Revision tracking records
- - - -
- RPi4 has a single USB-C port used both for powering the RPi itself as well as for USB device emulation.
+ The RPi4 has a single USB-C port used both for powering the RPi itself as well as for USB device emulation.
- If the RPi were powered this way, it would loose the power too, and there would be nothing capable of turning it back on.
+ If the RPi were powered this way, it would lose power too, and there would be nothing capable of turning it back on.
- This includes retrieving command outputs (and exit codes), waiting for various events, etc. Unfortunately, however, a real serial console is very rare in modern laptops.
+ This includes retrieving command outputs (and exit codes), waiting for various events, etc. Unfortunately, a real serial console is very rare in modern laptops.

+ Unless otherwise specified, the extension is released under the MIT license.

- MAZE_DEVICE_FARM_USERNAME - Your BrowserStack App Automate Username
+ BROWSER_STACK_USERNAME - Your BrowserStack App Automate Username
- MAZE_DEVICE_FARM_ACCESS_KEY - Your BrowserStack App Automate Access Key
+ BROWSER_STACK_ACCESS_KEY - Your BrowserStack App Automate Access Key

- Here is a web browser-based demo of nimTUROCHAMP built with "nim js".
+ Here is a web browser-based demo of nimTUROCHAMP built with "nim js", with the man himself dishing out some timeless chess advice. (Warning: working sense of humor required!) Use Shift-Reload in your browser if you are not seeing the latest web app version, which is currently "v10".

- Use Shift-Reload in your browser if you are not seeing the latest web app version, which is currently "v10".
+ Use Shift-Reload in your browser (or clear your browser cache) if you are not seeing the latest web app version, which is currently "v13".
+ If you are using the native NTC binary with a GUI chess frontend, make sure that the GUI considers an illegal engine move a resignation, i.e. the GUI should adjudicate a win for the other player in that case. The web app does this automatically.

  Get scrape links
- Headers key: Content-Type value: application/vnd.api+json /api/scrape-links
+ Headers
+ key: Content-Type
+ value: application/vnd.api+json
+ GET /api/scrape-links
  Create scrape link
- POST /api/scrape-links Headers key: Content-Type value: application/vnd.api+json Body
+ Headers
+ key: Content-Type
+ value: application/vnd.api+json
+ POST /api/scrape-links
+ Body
- - - -
— DIRECTIONS —
Each entry must appear in the reply exactly as written.

— FINISHED TASK —
- RPi4 has a single USB-C port used both for powering the RPi itself as well as for USB device emulation.
+ The RPi4 has a single USB-C port used both for powering the RPi itself as well as for USB device emulation.
- If the RPi were powered this way, it would loose the power too, and there would be nothing capable of turning it back on.
+ If the RPi were powered this way, it would lose power too, and there would be nothing capable of turning it back on.
- This includes retrieving command outputs (and exit codes), waiting for various events, etc. Unfortunately, however, a real serial console is very rare in modern laptops.
+ This includes retrieving command outputs (and exit codes), waiting for various events, etc. Unfortunately, a real serial console is very rare in modern laptops.

+ Unless otherwise specified, the extension is released under the MIT license.

- MAZE_DEVICE_FARM_USERNAME - Your BrowserStack App Automate Username
+ BROWSER_STACK_USERNAME - Your BrowserStack App Automate Username
- MAZE_DEVICE_FARM_ACCESS_KEY - Your BrowserStack App Automate Access Key
+ BROWSER_STACK_ACCESS_KEY - Your BrowserStack App Automate Access Key

- Here is a web browser-based demo of nimTUROCHAMP built with "nim js".
+ Here is a web browser-based demo of nimTUROCHAMP built with "nim js", with the man himself dishing out some timeless chess advice. (Warning: working sense of humor required!) Use Shift-Reload in your browser if you are not seeing the latest web app version, which is currently "v10".

- Use Shift-Reload in your browser if you are not seeing the latest web app version, which is currently "v10".
+ Use Shift-Reload in your browser (or clear your browser cache) if you are not seeing the latest web app version, which is currently "v13".
+ If you are using the native NTC binary with a GUI chess frontend, make sure that the GUI considers an illegal engine move a resignation, i.e. the GUI should adjudicate a win for the other player in that case. The web app does this automatically.

  Get scrape links
- Headers key: Content-Type value: application/vnd.api+json /api/scrape-links
+ Headers
+ key: Content-Type
+ value: application/vnd.api+json
+ GET /api/scrape-links
  Create scrape link
- POST /api/scrape-links Headers key: Content-Type value: application/vnd.api+json Body
+ Headers
+ key: Content-Type
+ value: application/vnd.api+json
+ POST /api/scrape-links
+ Body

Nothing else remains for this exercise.